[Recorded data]
--- START ---

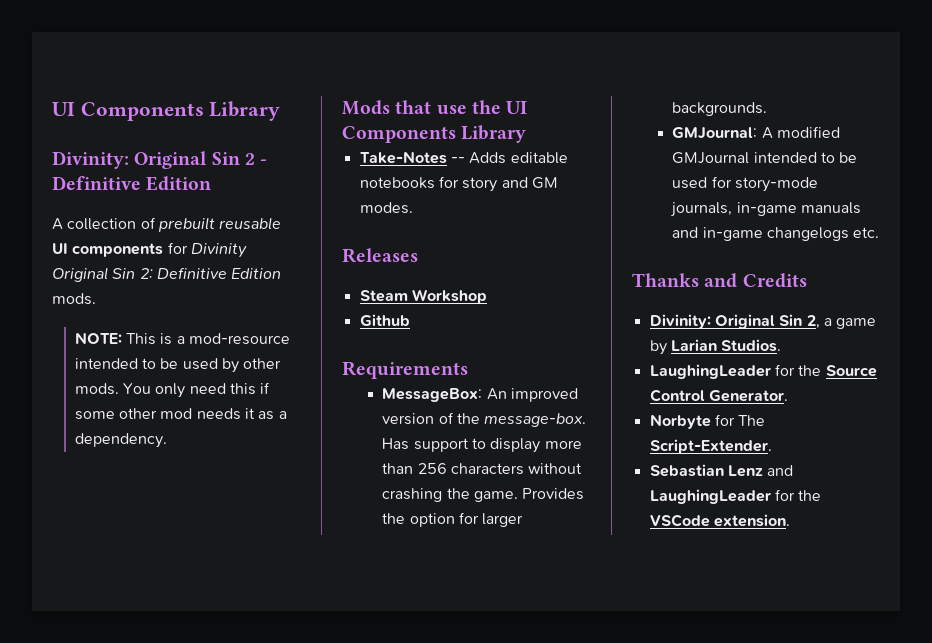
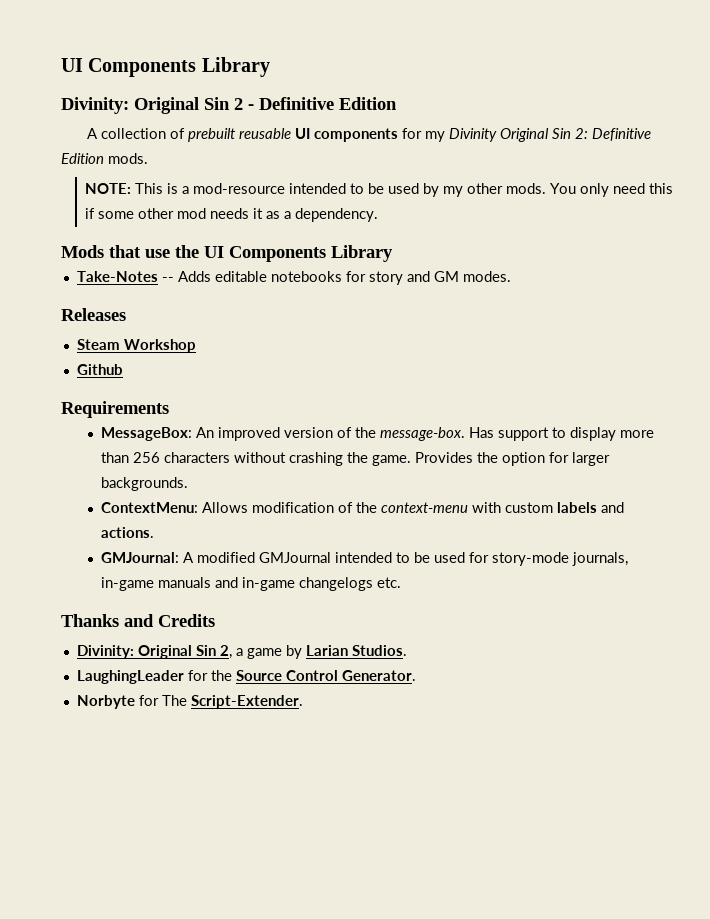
(188, 248) none -> [425,131,446,142] my
(240, 365) none -> [443,186,464,197] my
(768, 109) none -> [101,502,625,513] [101,527,155,538] // ContextMenu: Allows modification of the context-menu with custom labels and actions.
[649,464,794,477] [649,489,822,504] [649,514,790,527] // Sebastian Lenz and LaughingLeader for the VSCode extension. -> (303, 702) none

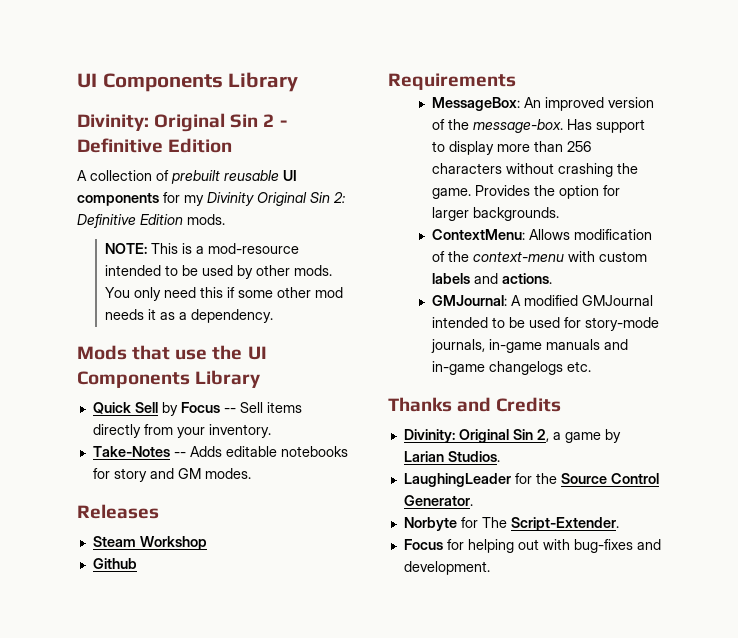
[443,186,464,197] my -> (254, 272) none
(393, 253) none -> [92,402,302,416] [92,424,271,438] // Quick Sell by Focus -- Sell items directly from your inventory.
(303, 702) none -> [403,539,661,553] [403,561,490,575] // Focus for helping out with bug-fixes and development.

--- END ---

Problem requirements:
Reproduce only the lines from the line with "(768, 109) none" to the end of the entries. Keep both ends, copy them exactly, and omit every picture.

Answer box:
(768, 109) none -> [101,502,625,513] [101,527,155,538] // ContextMenu: Allows modification of the context-menu with custom labels and actions.
[649,464,794,477] [649,489,822,504] [649,514,790,527] // Sebastian Lenz and LaughingLeader for the VSCode extension. -> (303, 702) none

[443,186,464,197] my -> (254, 272) none
(393, 253) none -> [92,402,302,416] [92,424,271,438] // Quick Sell by Focus -- Sell items directly from your inventory.
(303, 702) none -> [403,539,661,553] [403,561,490,575] // Focus for helping out with bug-fixes and development.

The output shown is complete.